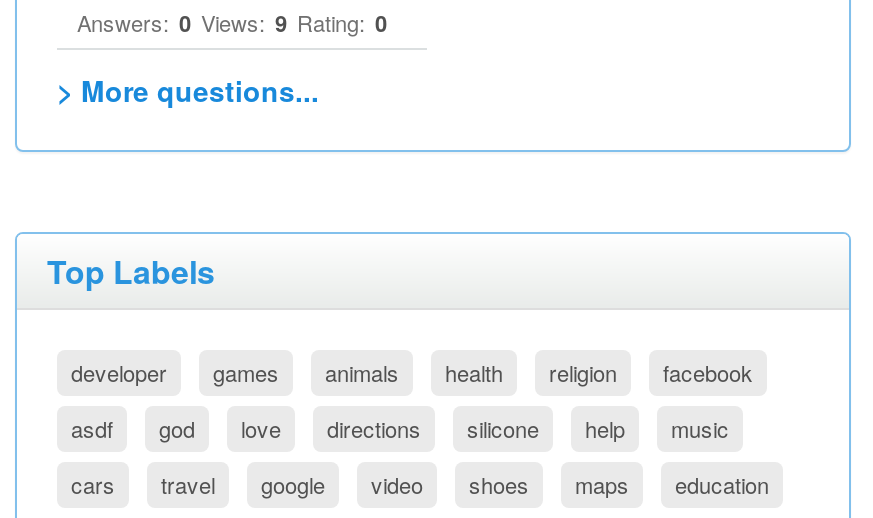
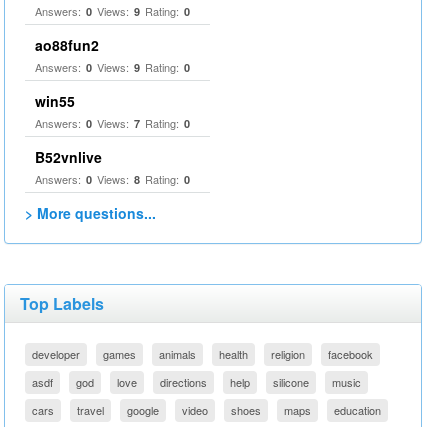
+ ao88fun2
+ Answers: 0 Views: 9 Rating: 0
+ win55
+ Answers: 0 Views: 7 Rating: 0
+ B52vnlive
+ Answers: 0 Views: 8 Rating: 0

moved down: silicone
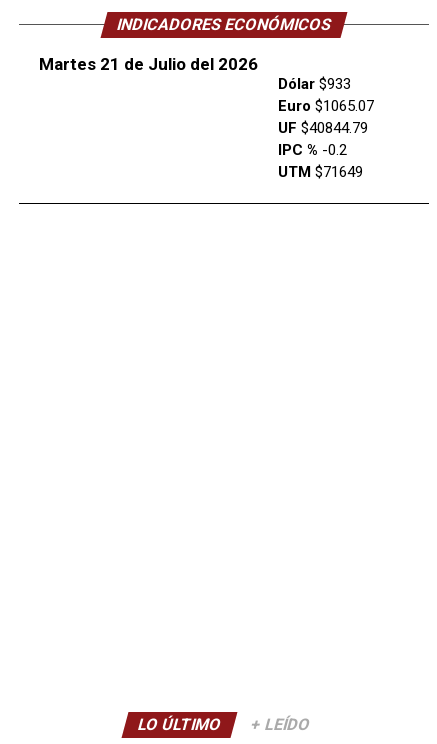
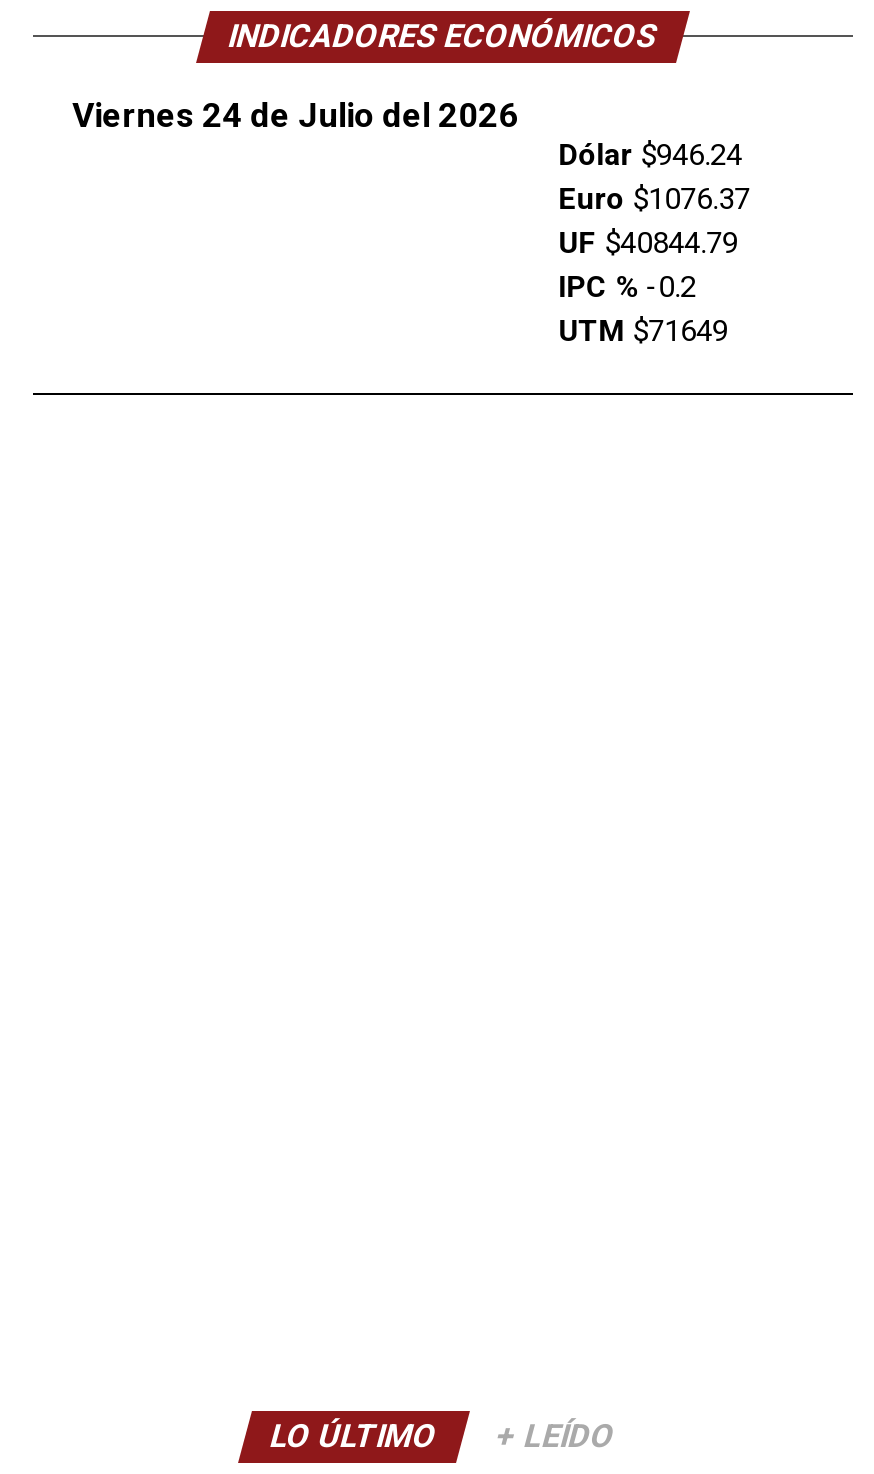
- Martes 21 de Julio del 2026
+ Viernes 24 de Julio del 2026

- Dólar $933
+ Dólar $946.24

- Euro $1065.07
+ Euro $1076.37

*-*-*

The copy you return must match the records above exactly, minus any images.

• _Your response_:
+ ao88fun2
+ Answers: 0 Views: 9 Rating: 0
+ win55
+ Answers: 0 Views: 7 Rating: 0
+ B52vnlive
+ Answers: 0 Views: 8 Rating: 0

moved down: silicone
- Martes 21 de Julio del 2026
+ Viernes 24 de Julio del 2026

- Dólar $933
+ Dólar $946.24

- Euro $1065.07
+ Euro $1076.37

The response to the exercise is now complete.